Dejadme deciros que esto es una creencia errónea, ya que la razón por la que empezar un proceso terapéutico no tiene por qué estar relacionada con estar experimentando un nivel elevado de sufrimiento o con haber llegado a nuestro “tope” y sentir que hemos explotado…

¿Para qué puedo ir al psicólogo?

  • Conocerse a uno mismo: en las sesiones se crea un espacio de autoconocimiento donde se trata de ganar autoconfianza y lograr reforzar la propia autoestima identificando las fortalezas y debilidades personales.
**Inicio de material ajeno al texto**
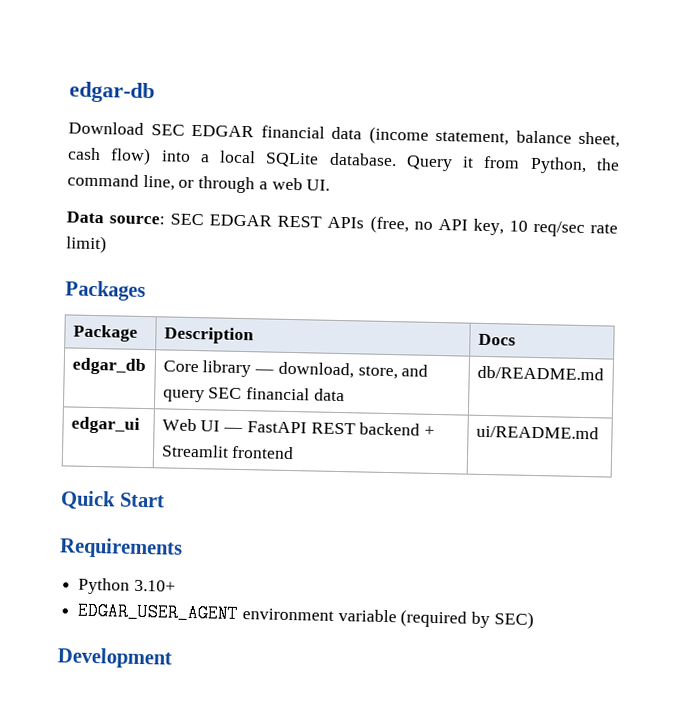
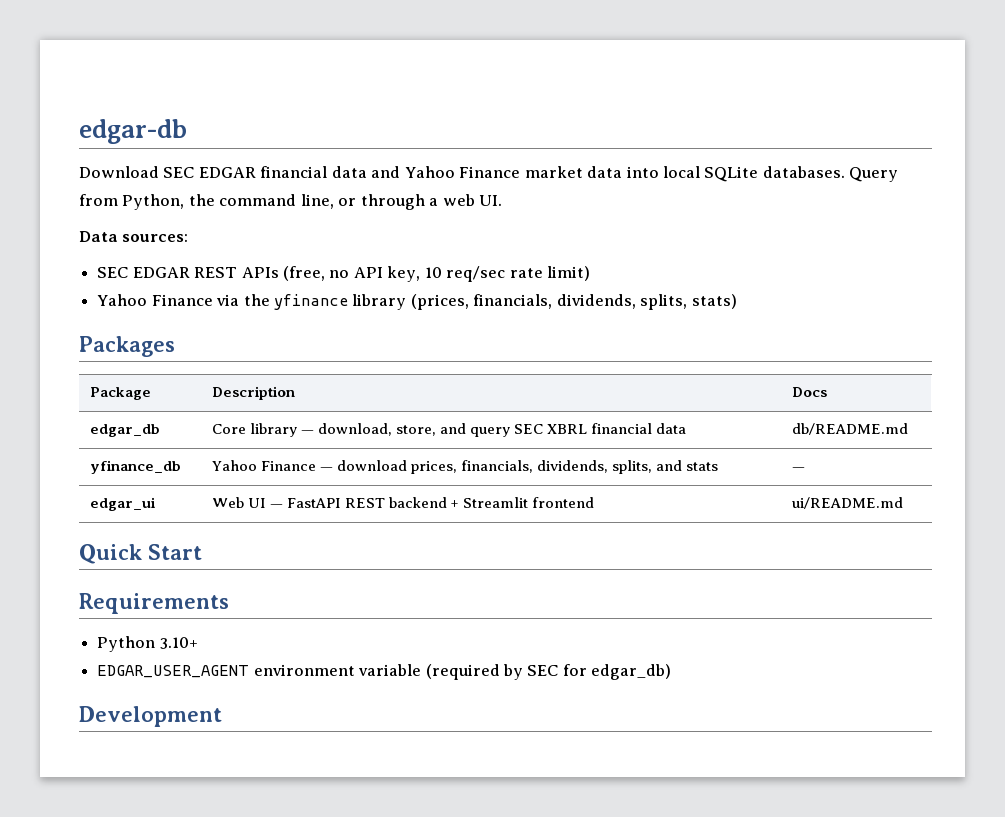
- Download SEC EDGAR financial data (income statement, balance sheet, cash flow) into a local SQLite database. Query it from Python, the command line, or through a web UI.
+ Download SEC EDGAR financial data and Yahoo Finance market data into local SQLite databases. Query from Python, the command line, or through a web UI.
- Data source: SEC EDGAR REST APIs (free, no API key, 10 req/sec rate limit)
+ Data sources:
+ SEC EDGAR REST APIs (free, no API key, 10 req/sec rate limit)
+ Yahoo Finance via the yfinance library (prices, financials, dividends, splits, stats)
- edgar_db | Core library — download, store, and query SEC financial data | db/README.md
+ edgar_db | Core library — download, store, and query SEC XBRL financial data | db/README.md
+ yfinance_db | Yahoo Finance — download prices, financials, dividends, splits, and stats | —
- EDGAR_USER_AGENT environment variable (required by SEC)
+ EDGAR_USER_AGENT environment variable (required by SEC for edgar_db)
De esta forma también se mejorará la relación con uno mismo.
  • Mejorar la relación con los demás: la terapia no solo consiste en un proceso de “mirar hacia dentro” de la persona sino también de “mirar hacia afuera”, hacia la forma en la que nos relacionamos con los demás.

    Esto implica trabajar en nuestras habilidades comunicativas, aprender a resolver los conflictos de una manera más asertiva y nos proporcionará herramientas para hacer frente a distintas situaciones de forma más positiva.

  • Aprender a gestionar emociones: en el día a día nos enfrentamos a muchas situaciones que nos hacen experimentar emociones que en ocasiones no sabemos cómo manejar. La terapia nos ayudará a entender cómo gestionamos las emociones y cómo podemos hacerlo de una manera que nos haga sentir mejor con nosotros mismos.